Wednesday, April 8, 2009
Blueberry, on us leaving for a date:"I just want to be with my favorite person!"
HotNerd: "We'll be home soon."
Blueberry (to HotNerd): "You're not my favorite person!"
The sad conclusion to this conversation was when she cried, "I'm the stupidest because I just don't want you to leave." I managed to talk her down from the ledge when she begged me to put her to bed before I left. After that, she came out, made peace with the babysitter, and all was right with the night.
P.S. We can thank lovely Arthur, the PBS show, for Blueberry's self-reference as "stupid". Kill your T.V.
Blueberry desires a birthday musical in which the queen and king and family are run over by a wicked witch (a male). The queen manages to drive the ambulance carriage to the hospital.
On March 25: Blueberry spelled our last name for the first time, no easy feat with our last name.
Blueberry, over breakfast in a very serious tone: "I'm only going to be a horse-back rider on Mondays. When it's not Monday I am going to be a doctor at the hospital."

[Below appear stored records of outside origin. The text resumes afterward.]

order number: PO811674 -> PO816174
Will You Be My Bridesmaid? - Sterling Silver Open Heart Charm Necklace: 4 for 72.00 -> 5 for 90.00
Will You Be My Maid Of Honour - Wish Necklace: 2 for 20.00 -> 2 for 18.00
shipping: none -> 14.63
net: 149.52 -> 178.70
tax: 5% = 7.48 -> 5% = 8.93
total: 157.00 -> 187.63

Eggplant, the apparently unsocialized, if you ask critics of homeschooling, asked his new Sunday School friend for his phone number (he also had to request his name) yesterday. Around 5:00 yesterday, Eggplant came out of his room with the phone and said, "Here Mamma, Pete says we can have a playdate. Do you need to talk to his mom to set up the time?" Yes, actually, I do. So, Pete's secretary and I arranged the final details, but the planning of this playdate was all Eggplant... the poorly socialized dope of a homeschooler who doesn't know how to relate to people because of all the isolation (according to Joy Behar anyway).
Me: "Blueberry, do you have something to bring to church to keep you occupied if you get bored?"

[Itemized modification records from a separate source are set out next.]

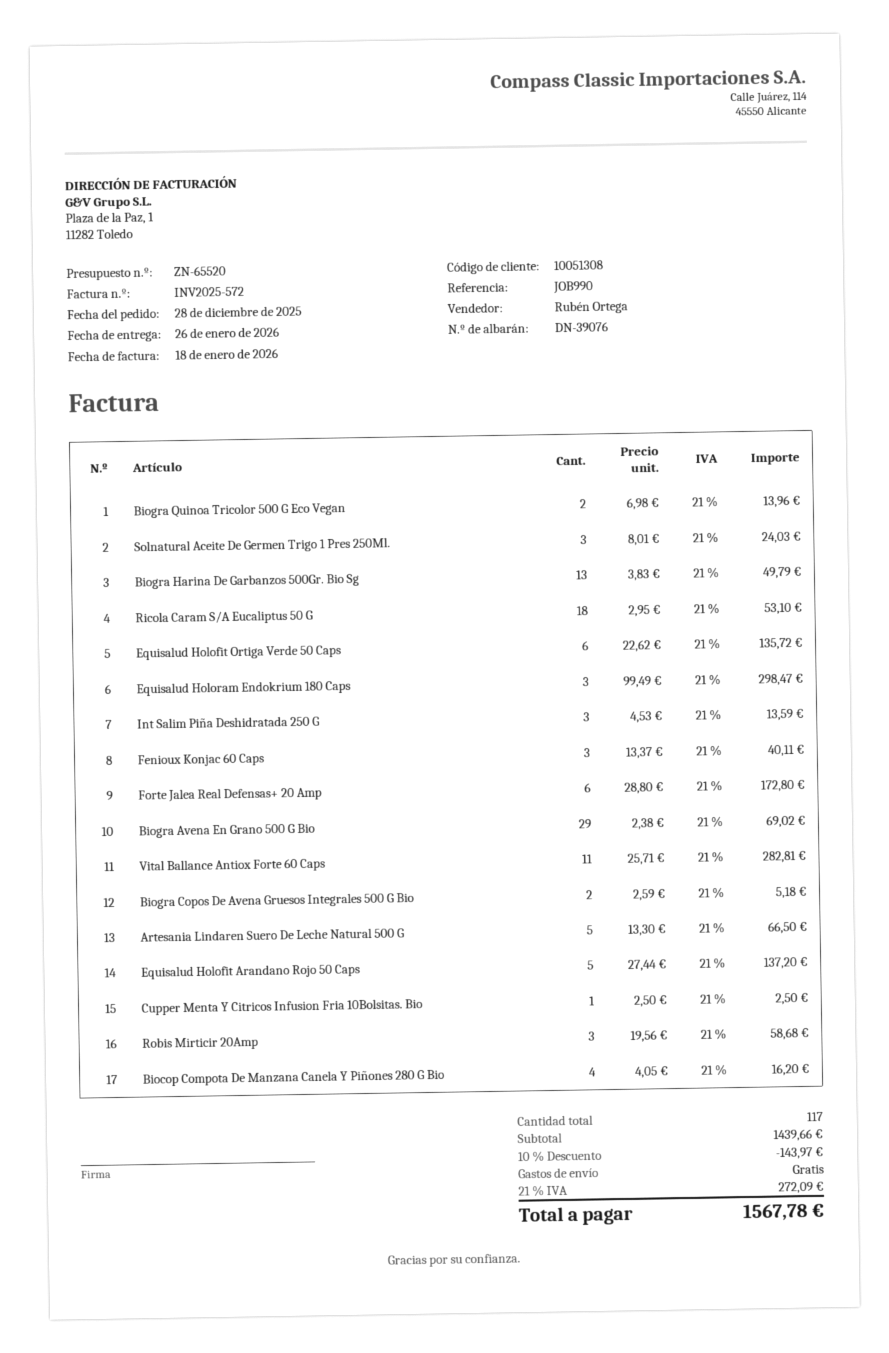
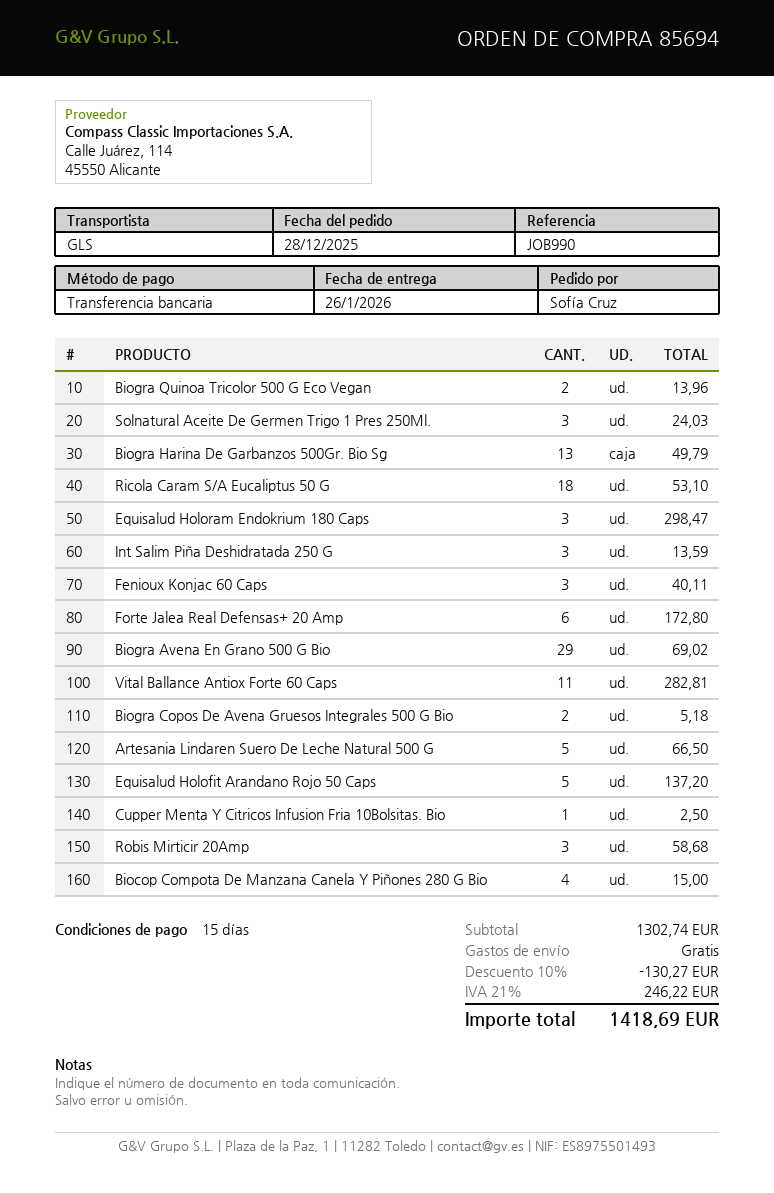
Equisalud Holofit Ortiga Verde 50 Caps: 6 for 135.72 -> none
Biocop Compota De Manzana Canela Y Piñones 280 G Bio: 4 for 16.20 -> 4 for 15.00
subtotal: 1439.66 -> 1302.74
discount: 10% = 143.97 -> 10% = 130.27
tax: 21% = 272.09 -> 21% = 246.22
total: 1567.78 -> 1418.69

Blueberry: "Of course I do! I am going to pretend to cut up bodies."
Eggplant has presented me with a book he created depicting the various vehicles utilized by the Easter Bunny to deliver eggs -- including a speed boat.
As the kids are playing the body game, I hear screaming. Apparently Blueberry has been asked to give up her brain piece for some reason. "I don't want to give you my brain because I LIKE brains!"

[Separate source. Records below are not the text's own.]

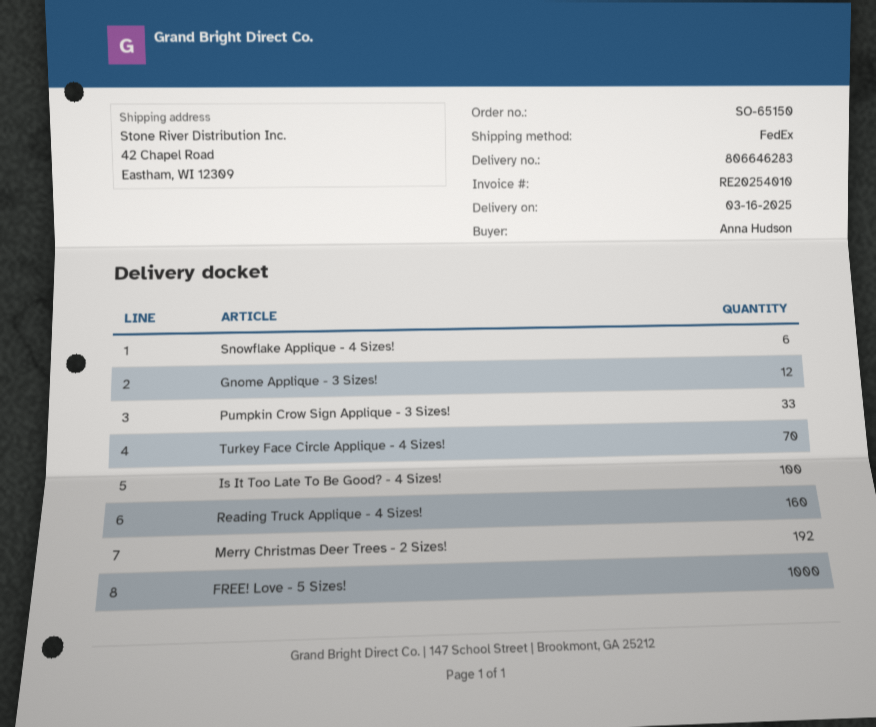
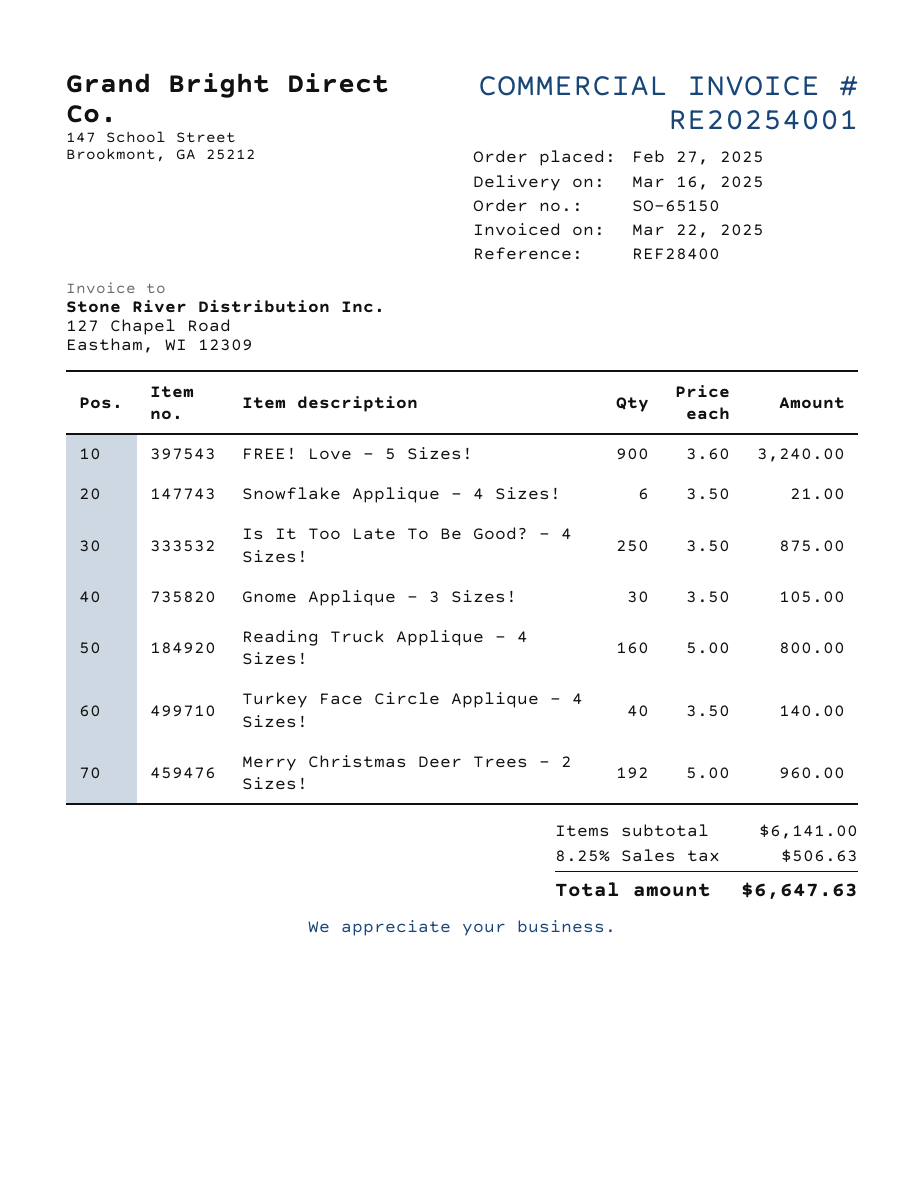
invoice number: RE20254010 -> RE20254001
Gnome Applique - 3 Sizes!: 12 -> 30
Pumpkin Crow Sign Applique - 3 Sizes!: 33 -> none
Turkey Face Circle Applique - 4 Sizes!: 70 -> 40
Is It Too Late To Be Good? - 4 Sizes!: 100 -> 250
FREE! Love - 5 Sizes!: 1000 -> 900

Proving that a stay-at-home-mom can indeed raise feminist children, Blueberry proclaimed, "I'm not going to let my husband have a job because I need him to keep care of the kids while I go out and help people."
Finally, Rhubarb, the child I stressed over for a long time because she was not reading at whatever arbitrary reading level schools say she should have been reading at back then, downed 2 chapter books (Tarzan and Peter Pan), an entire kids magazine (Brilliant Star), and several smaller books today. She is lying in bed reading another chapter book right now. She is a reading fiend. She cannot get enough of it and is even willing to risk car sickness to read wherever she can. Her brother can thank her for my lack of evaluation of his reading level. He too spends a lot of time with his nose in a book (though he has yet to walk down the street reading, as Rhubarb did today).